## [WORK INSTRUCTION]
Your task is to transcribe all of the data below exactly, omitting the images.

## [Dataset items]

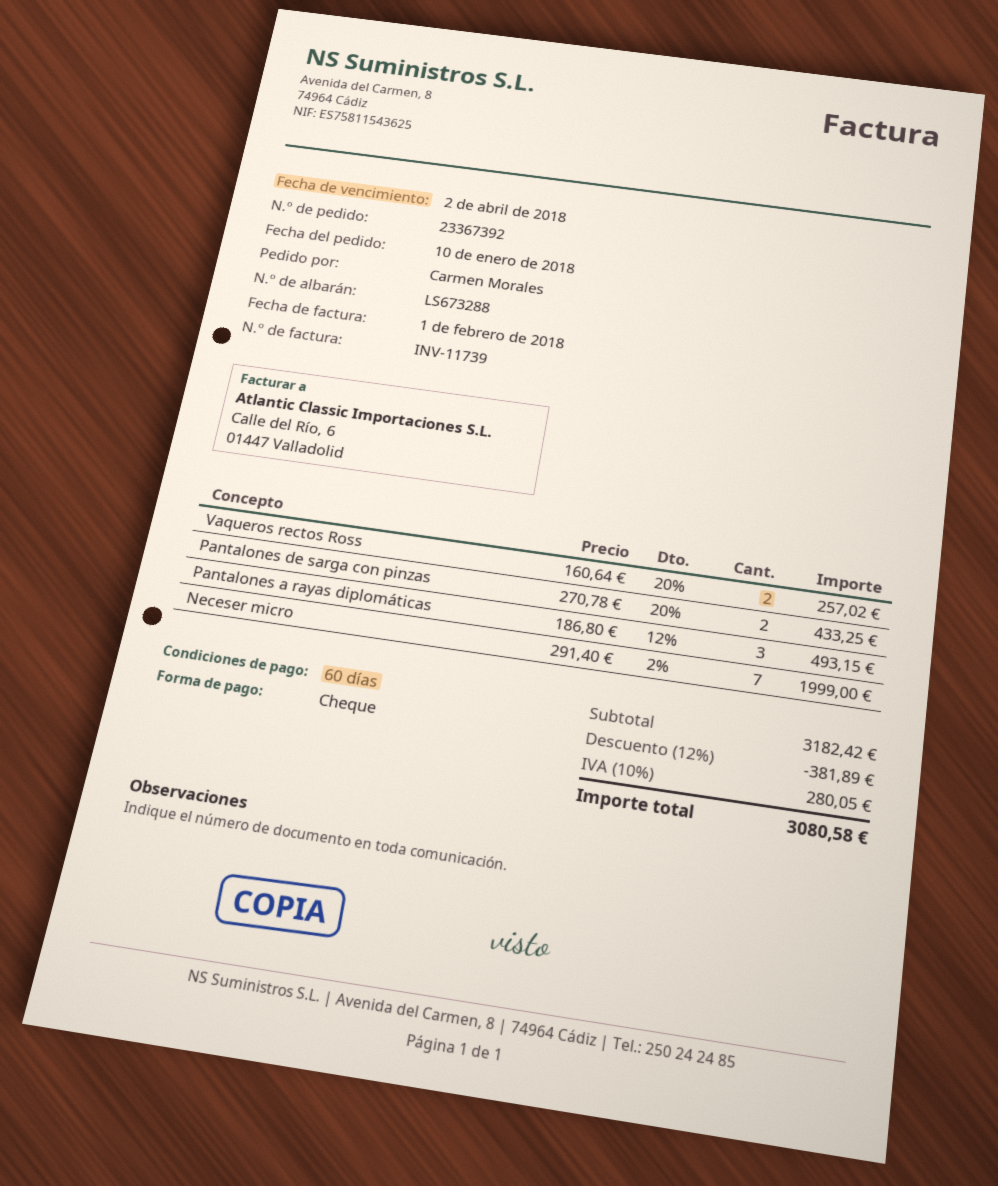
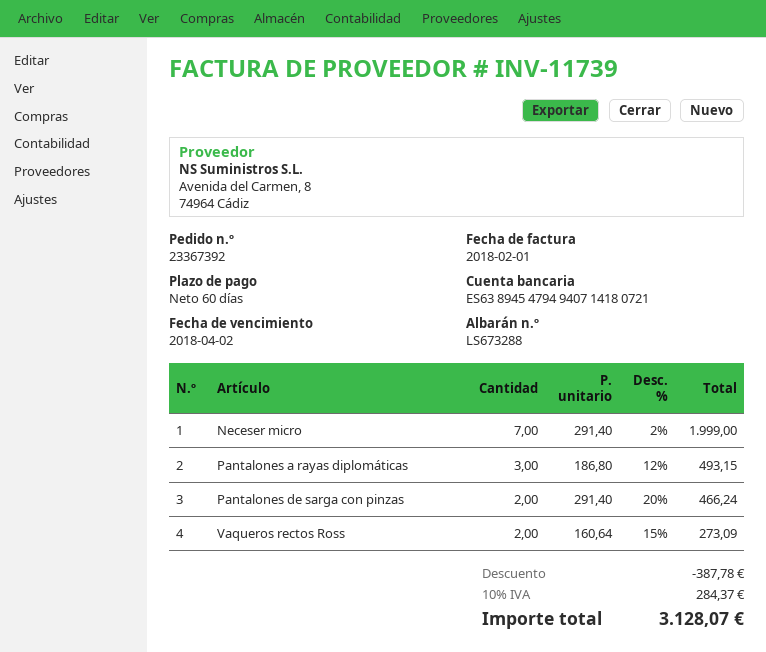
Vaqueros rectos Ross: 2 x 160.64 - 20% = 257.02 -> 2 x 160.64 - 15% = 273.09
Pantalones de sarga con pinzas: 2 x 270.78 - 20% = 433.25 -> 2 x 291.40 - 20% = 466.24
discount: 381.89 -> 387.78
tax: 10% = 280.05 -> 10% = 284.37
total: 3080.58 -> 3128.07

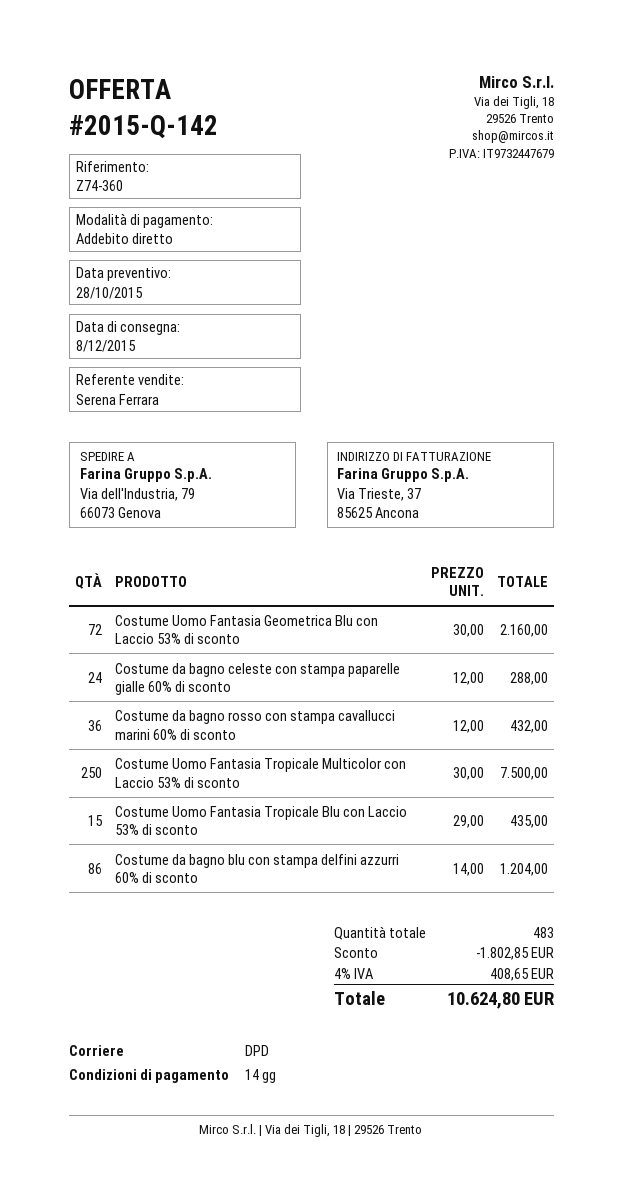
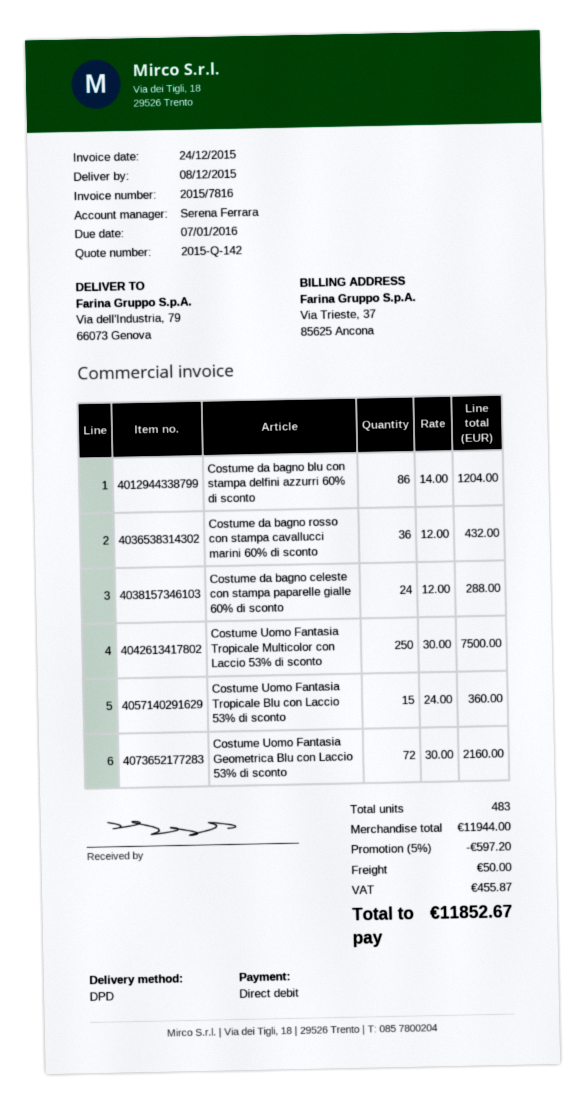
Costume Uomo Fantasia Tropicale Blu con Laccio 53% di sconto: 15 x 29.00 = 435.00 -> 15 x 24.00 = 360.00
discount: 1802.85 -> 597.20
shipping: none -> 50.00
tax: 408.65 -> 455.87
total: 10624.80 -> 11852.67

## [EXERCISE OUTPUT]
Vaqueros rectos Ross: 2 x 160.64 - 20% = 257.02 -> 2 x 160.64 - 15% = 273.09
Pantalones de sarga con pinzas: 2 x 270.78 - 20% = 433.25 -> 2 x 291.40 - 20% = 466.24
discount: 381.89 -> 387.78
tax: 10% = 280.05 -> 10% = 284.37
total: 3080.58 -> 3128.07

Costume Uomo Fantasia Tropicale Blu con Laccio 53% di sconto: 15 x 29.00 = 435.00 -> 15 x 24.00 = 360.00
discount: 1802.85 -> 597.20
shipping: none -> 50.00
tax: 408.65 -> 455.87
total: 10624.80 -> 11852.67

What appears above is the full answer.